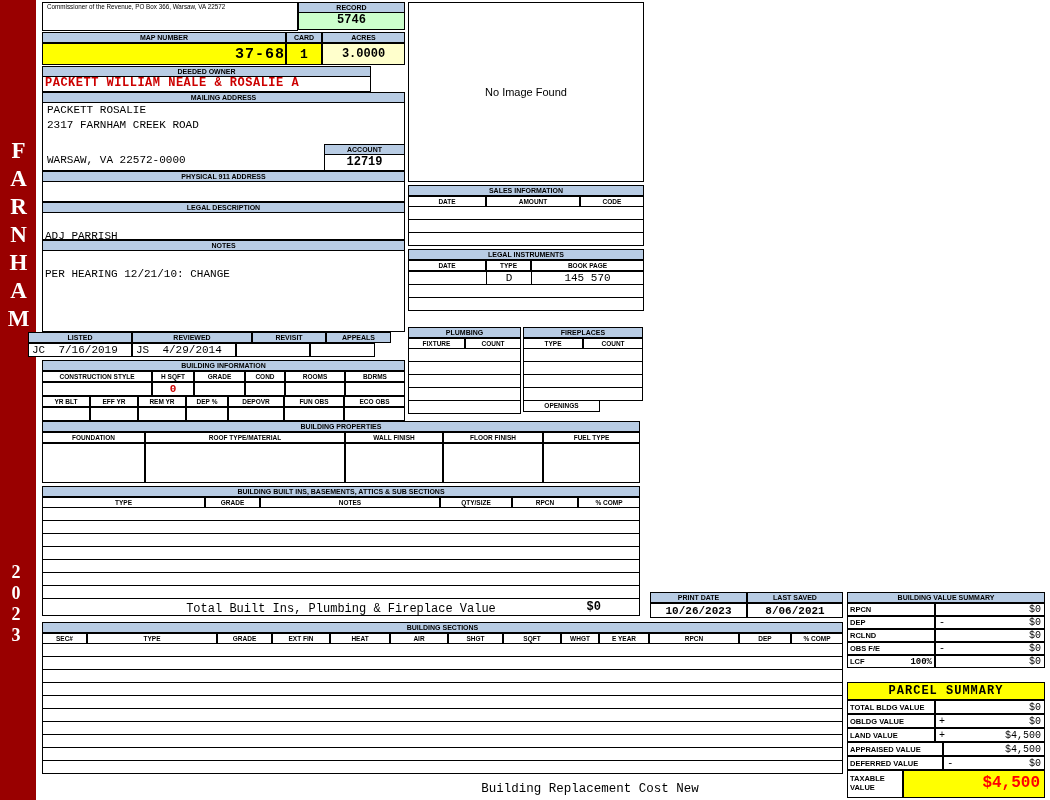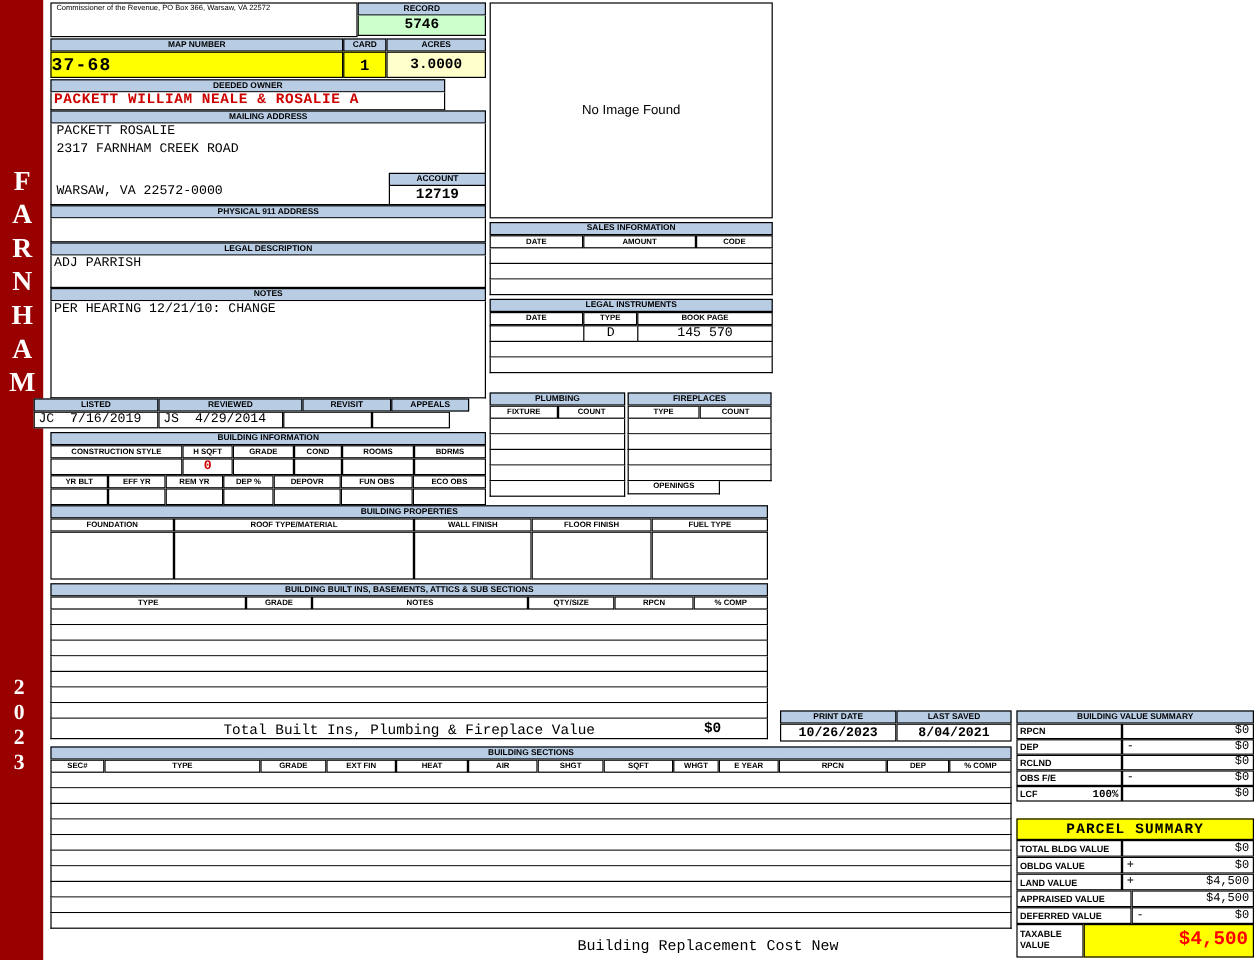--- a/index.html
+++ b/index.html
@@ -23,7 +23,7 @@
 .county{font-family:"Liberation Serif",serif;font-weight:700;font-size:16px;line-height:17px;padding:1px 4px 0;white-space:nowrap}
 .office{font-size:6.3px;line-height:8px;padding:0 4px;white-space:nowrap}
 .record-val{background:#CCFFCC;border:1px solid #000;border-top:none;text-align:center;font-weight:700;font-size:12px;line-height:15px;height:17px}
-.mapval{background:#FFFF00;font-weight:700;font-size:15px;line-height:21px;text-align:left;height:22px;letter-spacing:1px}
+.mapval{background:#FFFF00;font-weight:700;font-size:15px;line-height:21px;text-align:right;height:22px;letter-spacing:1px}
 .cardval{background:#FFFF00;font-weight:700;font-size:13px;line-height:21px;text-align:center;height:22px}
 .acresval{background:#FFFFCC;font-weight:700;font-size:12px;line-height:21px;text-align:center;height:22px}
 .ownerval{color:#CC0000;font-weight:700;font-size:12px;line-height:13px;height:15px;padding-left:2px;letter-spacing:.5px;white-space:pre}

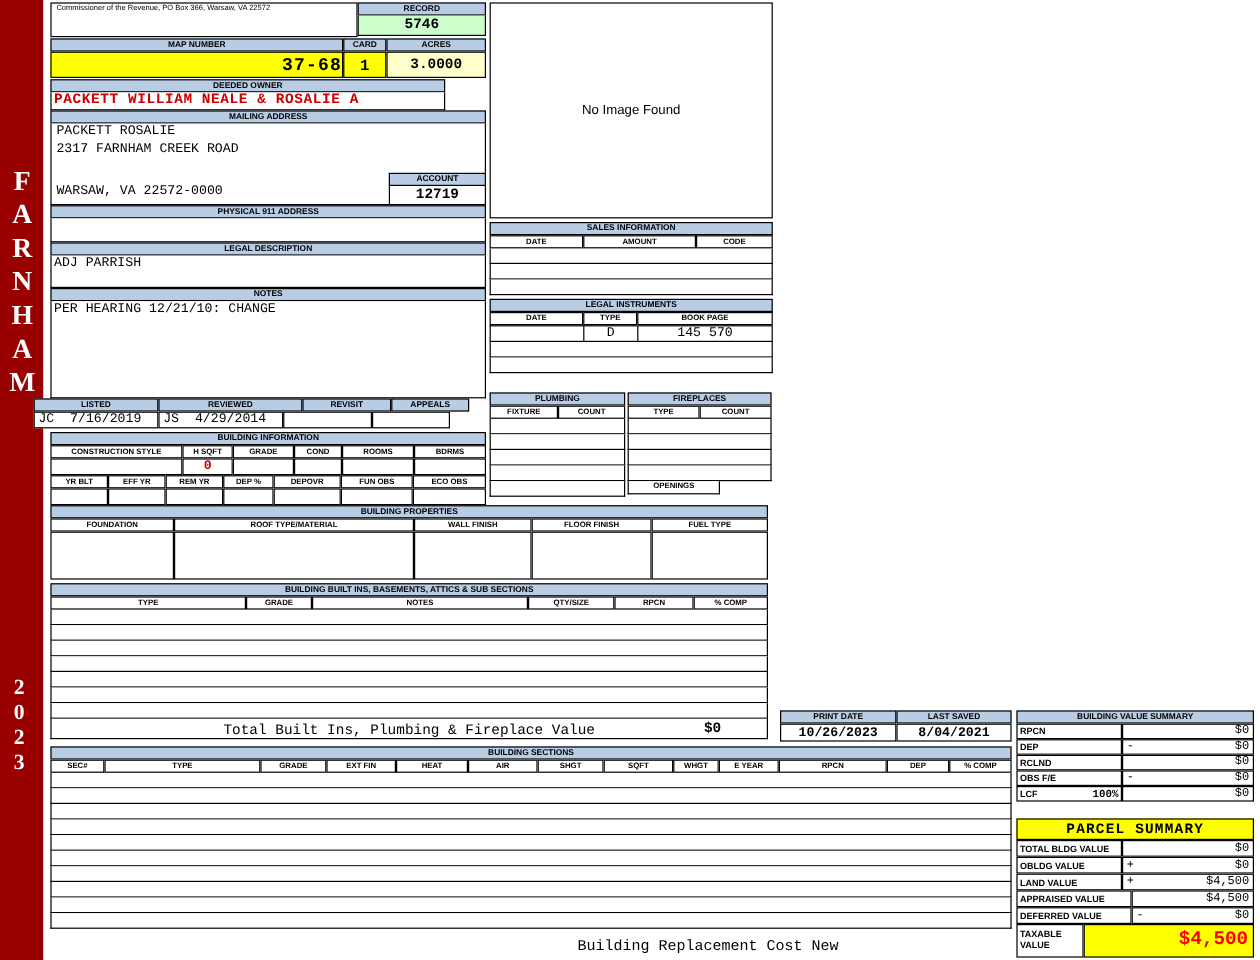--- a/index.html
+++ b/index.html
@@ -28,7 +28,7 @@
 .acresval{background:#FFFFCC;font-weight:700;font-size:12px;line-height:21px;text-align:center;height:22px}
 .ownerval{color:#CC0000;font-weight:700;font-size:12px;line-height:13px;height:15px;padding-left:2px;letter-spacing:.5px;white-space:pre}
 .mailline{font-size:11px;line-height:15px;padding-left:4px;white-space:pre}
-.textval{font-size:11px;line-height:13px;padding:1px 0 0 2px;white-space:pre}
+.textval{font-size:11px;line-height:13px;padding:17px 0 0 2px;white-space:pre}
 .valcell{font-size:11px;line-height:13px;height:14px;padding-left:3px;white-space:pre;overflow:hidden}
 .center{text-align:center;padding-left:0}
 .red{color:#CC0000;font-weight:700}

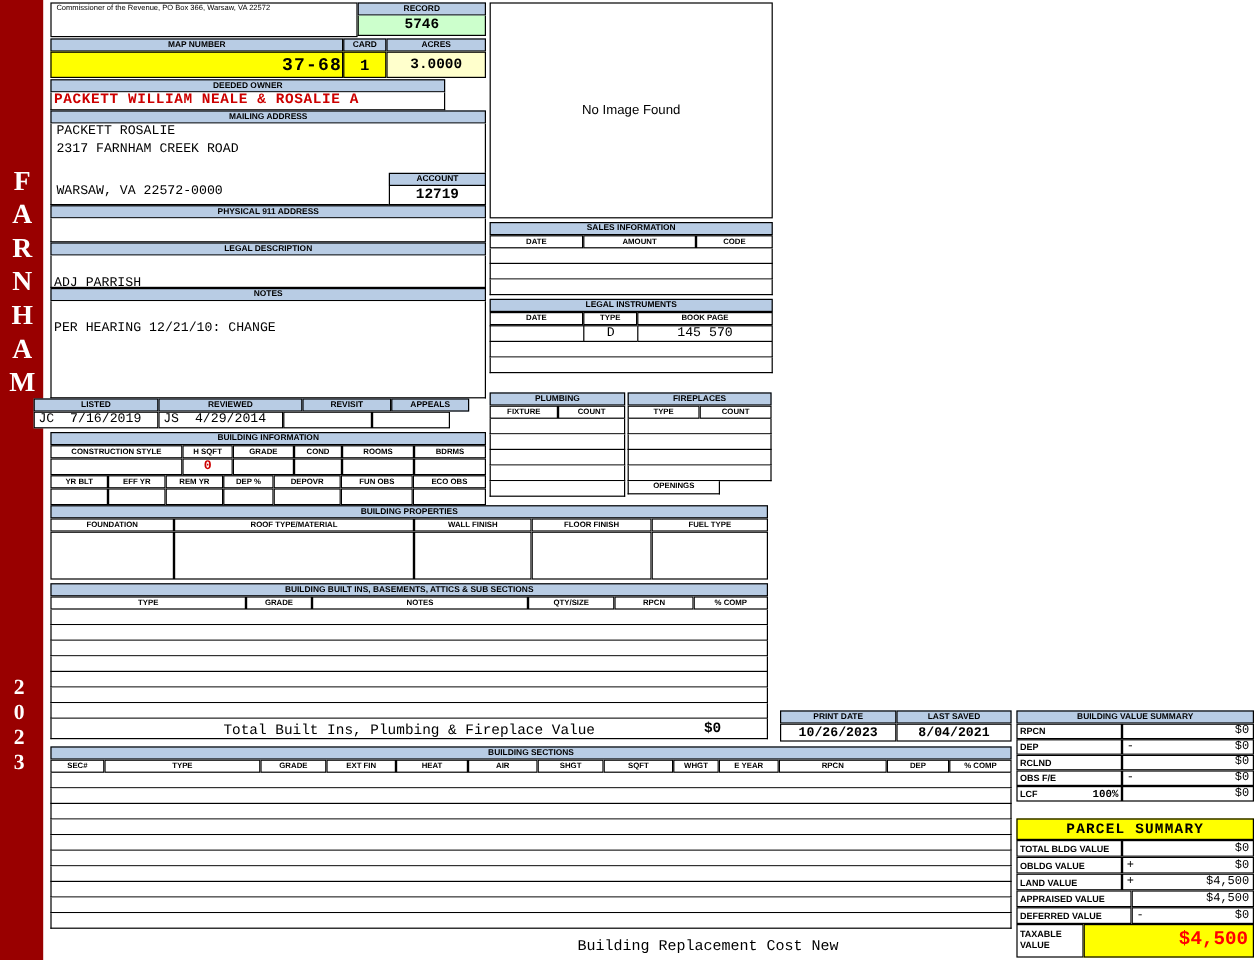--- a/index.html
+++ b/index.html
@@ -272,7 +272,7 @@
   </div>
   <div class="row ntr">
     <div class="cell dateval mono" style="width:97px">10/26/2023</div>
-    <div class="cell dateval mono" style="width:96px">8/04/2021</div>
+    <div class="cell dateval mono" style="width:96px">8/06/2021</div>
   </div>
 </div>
_ _ _ _ _ _ _
- Work item:
One figure is all that is needed: the number of lines above in which the word "mono" appears.

- Response area:
3